PROBLEM REQUIREMENTS: Output the line containing "text: 带动各项纪律全面从严 ->" and each line after it through the end of the data, exactly as written, with pictures left out.

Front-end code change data
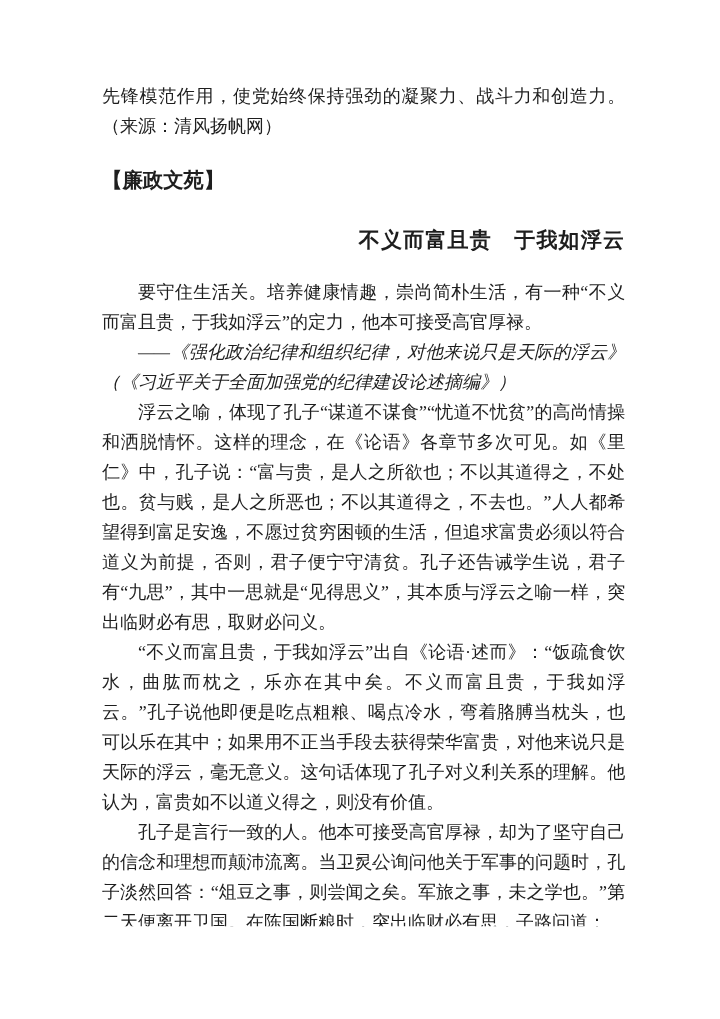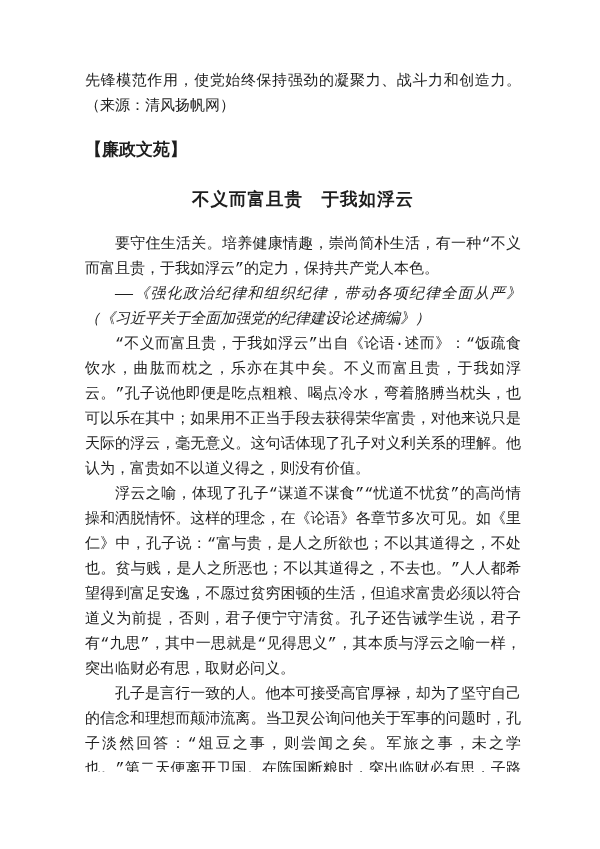"先锋模范作用，使党始终保持强劲的凝聚力、战斗力和创造力。（来源：清风扬帆网）" .page { font-family: Liberation Mono, monospace -> Liberation Serif, serif }
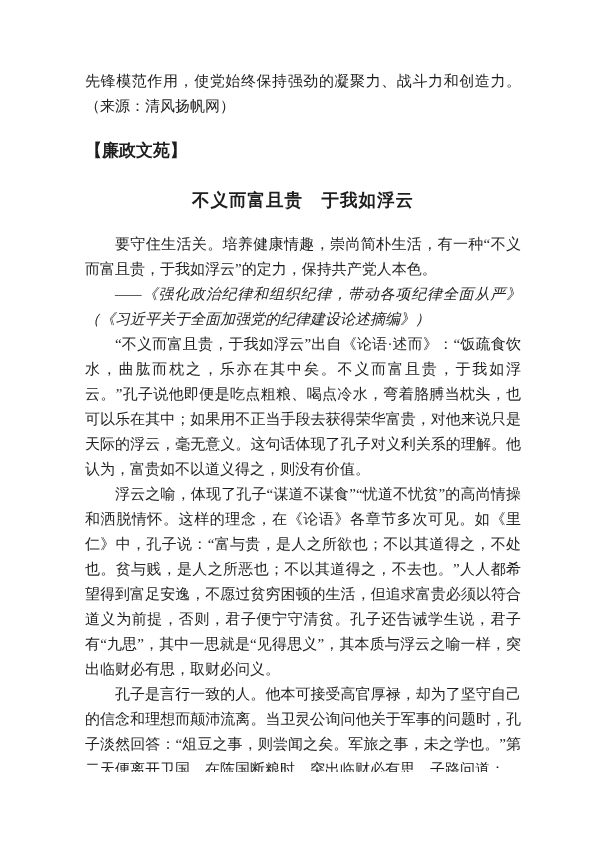"不义而富且贵 于我如浮云" .article-title { text-align: center -> right }
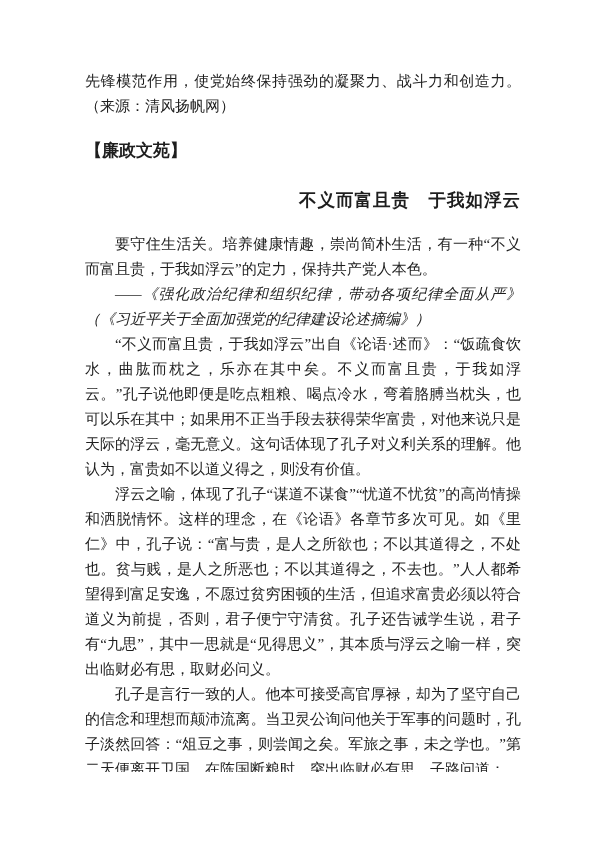"要守住生活关。培养健康情趣，崇尚简朴生活，有一种“不义而富且贵，于我如浮云”的定" p.para { text: 保持共产党人本色 -> 他本可接受高官厚禄 }
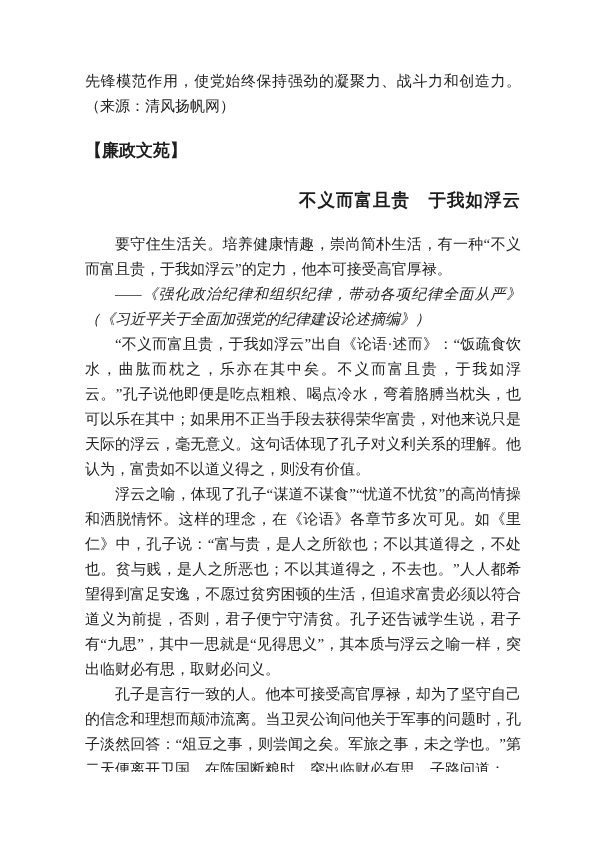"——《强化政治纪律和组织纪律，带动各项纪律全面从严》（《习近平关于全面加强党的纪" p.para { text: 带动各项纪律全面从严 -> 对他来说只是天际的浮云 }
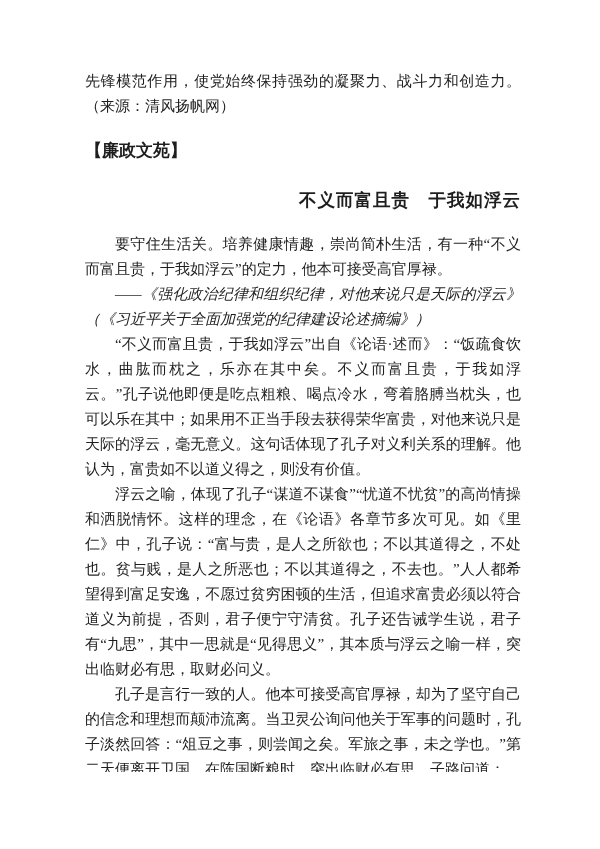"“不义而富且贵，于我如浮云”出自《论语·述而》：“饭疏食饮水，曲肱而枕之，乐亦在" p.para { order: before "浮云之喻，体现了孔子“谋道不谋食”“忧道不忧贫”的高尚情操和洒脱情怀。这样的理念" -> after "浮云之喻，体现了孔子“谋道不谋食”“忧道不忧贫”的高尚情操和洒脱情怀。这样的理念" }
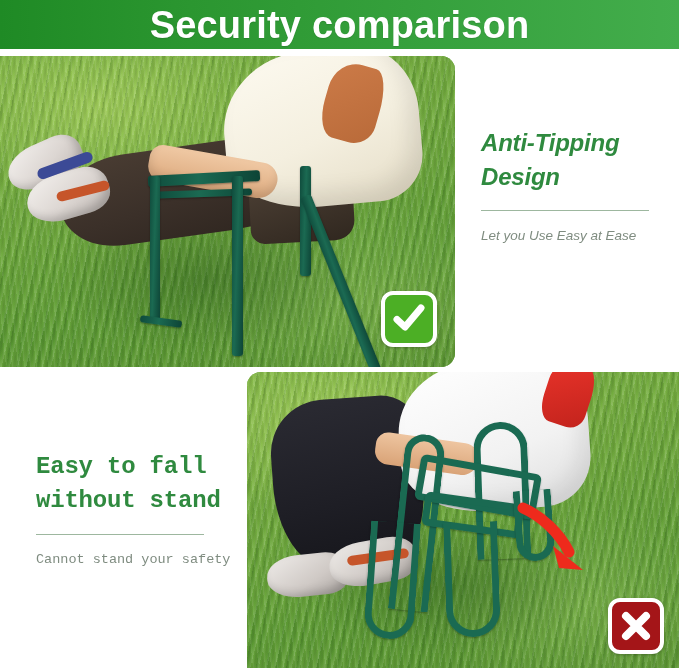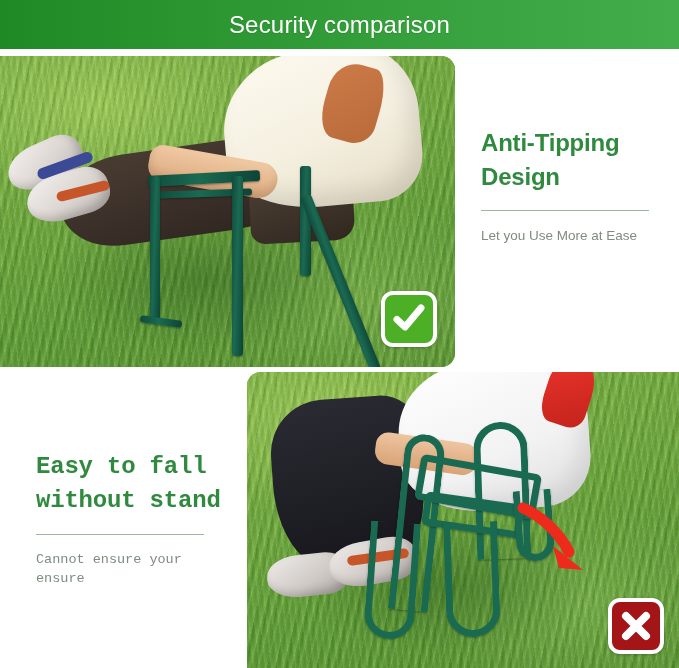"Security comparison" .banner-title { font-size: 24px -> 38px; font-weight: normal -> bold }
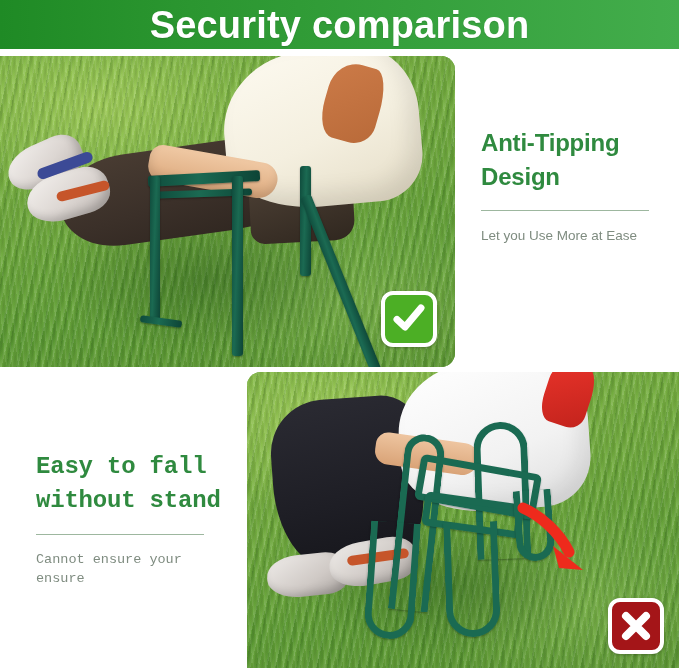"Anti-Tipping Design" .text-right { font-style: none -> italic }
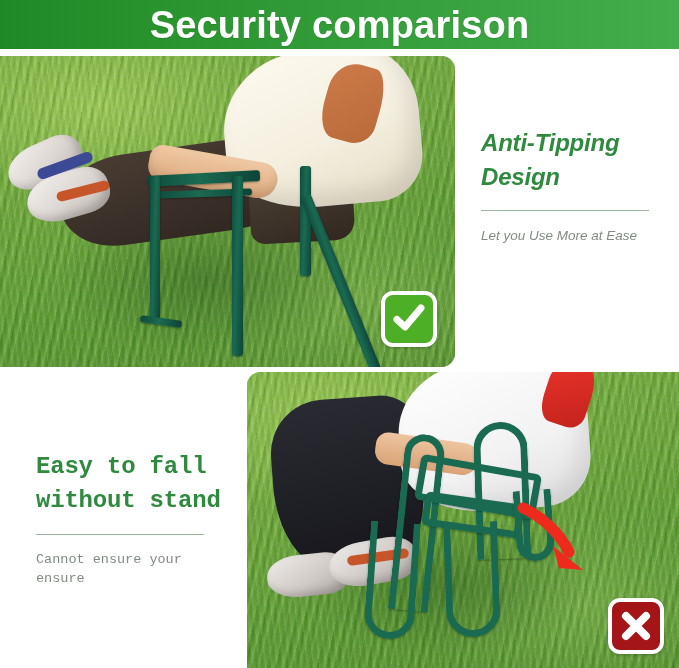"Let you Use More at" p.subline { text: More -> Easy }
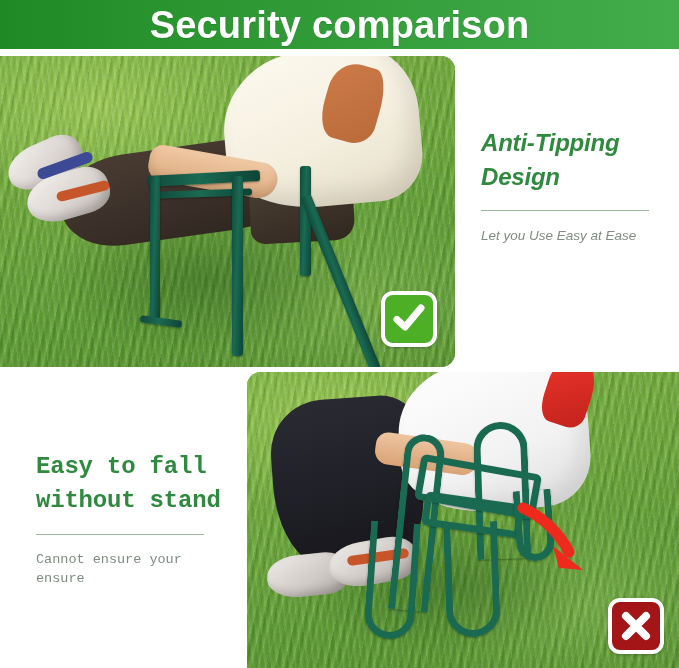"Cannot ensure your ensure" p.subline { text: ensure your ensure -> stand your safety }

SOLUTION TO THE EXERCISE:
"——《强化政治纪律和组织纪律，带动各项纪律全面从严》（《习近平关于全面加强党的纪" p.para { text: 带动各项纪律全面从严 -> 对他来说只是天际的浮云 }
"“不义而富且贵，于我如浮云”出自《论语·述而》：“饭疏食饮水，曲肱而枕之，乐亦在" p.para { order: before "浮云之喻，体现了孔子“谋道不谋食”“忧道不忧贫”的高尚情操和洒脱情怀。这样的理念" -> after "浮云之喻，体现了孔子“谋道不谋食”“忧道不忧贫”的高尚情操和洒脱情怀。这样的理念" }
"Security comparison" .banner-title { font-size: 24px -> 38px; font-weight: normal -> bold }
"Anti-Tipping Design" .text-right { font-style: none -> italic }
"Let you Use More at" p.subline { text: More -> Easy }
"Cannot ensure your ensure" p.subline { text: ensure your ensure -> stand your safety }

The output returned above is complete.